1 Introduction
2 Pros and Cons of PLSA vs LSA
- 2.1 Few pros of PLSA over SVD (LSA)
- 2.2 Few cons of PLSA over SVD (LSA)
3 Model Specification
4 The Joint Probability Distribution
5 The Likelihood Function
6 Deriving the EM algorithm
- 6.1 Jensen Inequality
7 The Lagrange
8 In Summary
9 Implementation of the EM algorithm

1 Introduction

PLSA is a probabilistic approach to the Singular Value Decomposition (SVD) of a documents terms matrix (dtm). It is a probabilitic matrix decomposition algorithm, which is often used for dimension reduction purposes.
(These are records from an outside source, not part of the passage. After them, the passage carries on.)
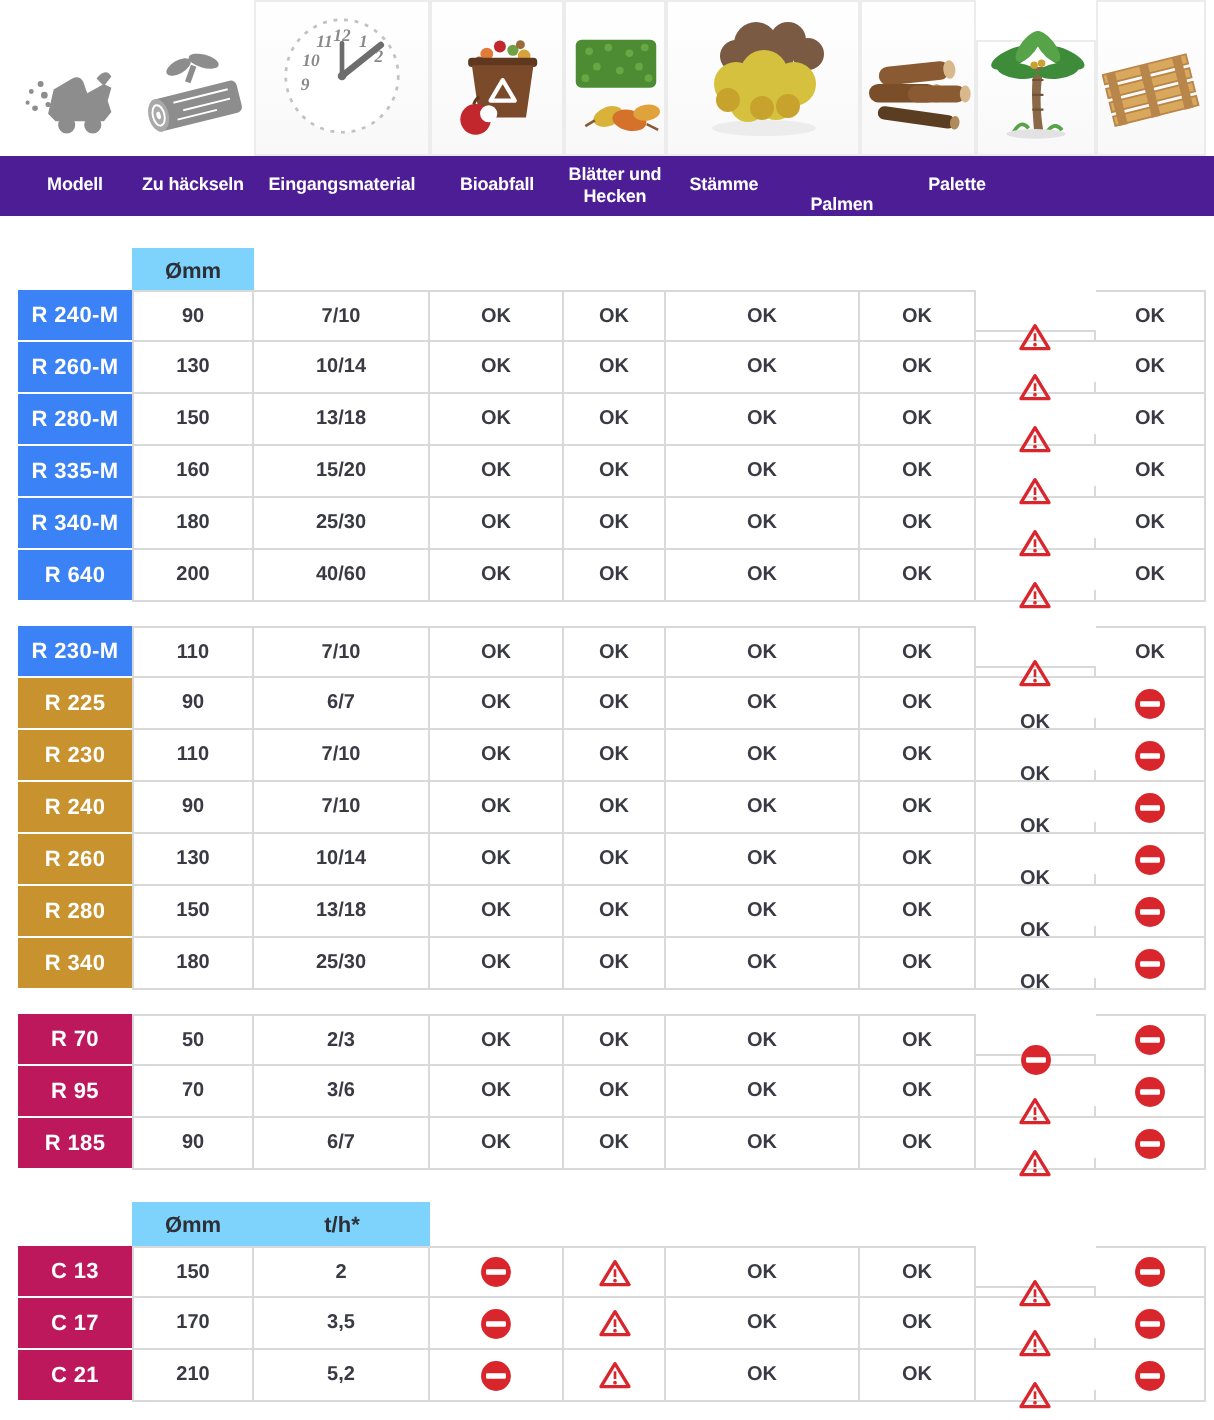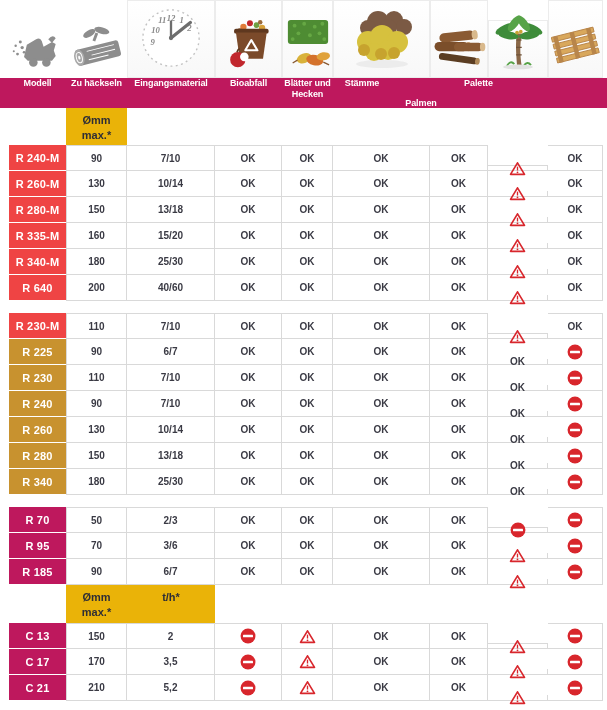"Modell" .head-row { align-items: none -> center; background: #be185d -> #4c1d95 }
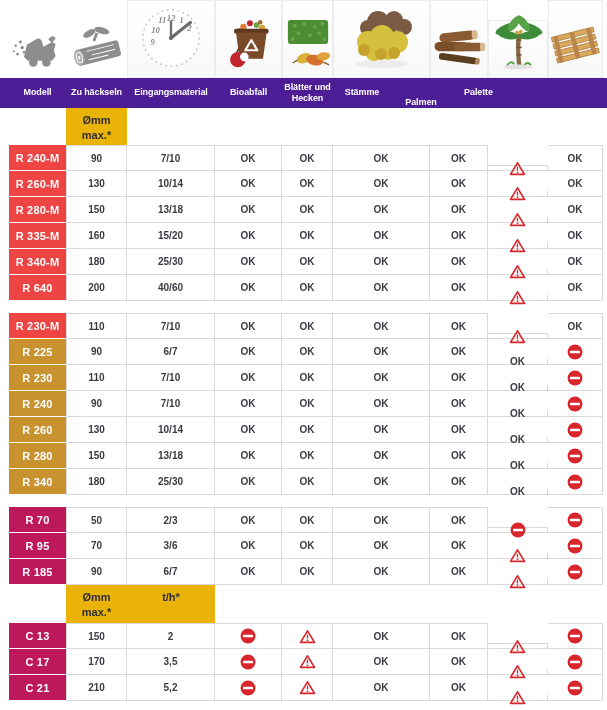"Ømm" .gcell { background: #eab308 -> #7dd3fc; margin-top: none -> 16px }
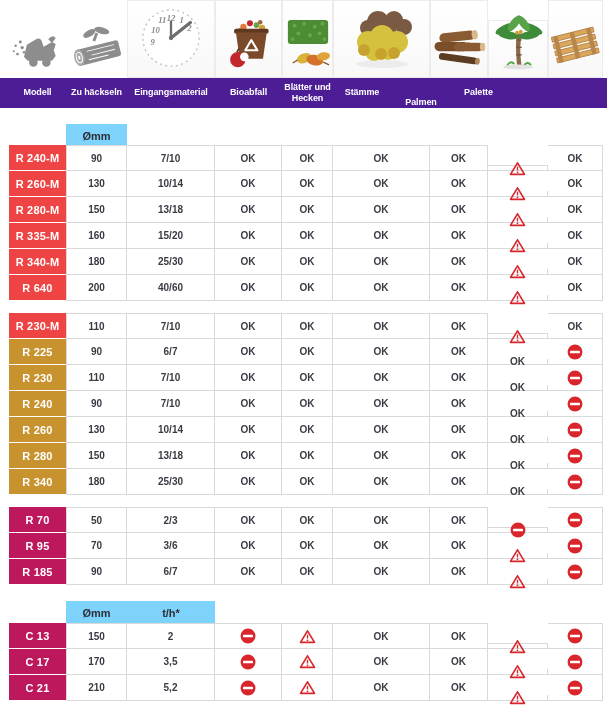"R 240-M" .model.green { background: #ef4444 -> #3b82f6 }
2 Pros and Cons of PLSA vs LSA

LSA is a SVD of a matrix (dtm in our case).

2.1 Few pros of PLSA over SVD (LSA)

It is a model based approach, i.e it is a probabilistic approach.
LSA assumes multivariate normal distribution of the data. But, text data are count data.
Parameters estimates can be interpreted.

2.2 Few cons of PLSA over SVD (LSA)

Estimation of the parameters is slow.
There is no guarantee of global optimum.

3 Model Specification

Assume \(p(w|d_i)\) is the probability of observing the word \(w\) in document \(d_i\).

We can write: \[p(w|d_i) = \sum_{z \in Z}p(w,z|d_i) \nonumber\] \[p(w|d_i) = \sum_{z \in Z}p(w|z,d_i)p(z|d_i) \nonumber\] \[p(w|d_i) = \sum_{z \in Z}p(w|z)p(z|d_i) \label{eq1}\] Here, it is assumed that conditional on \(z\), \(w\) and \(d_i\) are independent.

4 The Joint Probability Distribution

Given a document, the joint probability of observing the words \(w_1, w_2, ..., w_V\) is:

\[p(w_1, w_2, ..., w_V|d_i) = \prod_{v=1}^V p(w_v|d_i)^{n(d_i,w_v)}\]

Assuming independence of the documents, the joint probability of observing the corpus (collection of documents) is:

\[p(W|D) = \prod_{d=1}^D \prod_{v=1}^V p(w_v|d_i)^{n(d_i,w_v)} \label{eq3}\]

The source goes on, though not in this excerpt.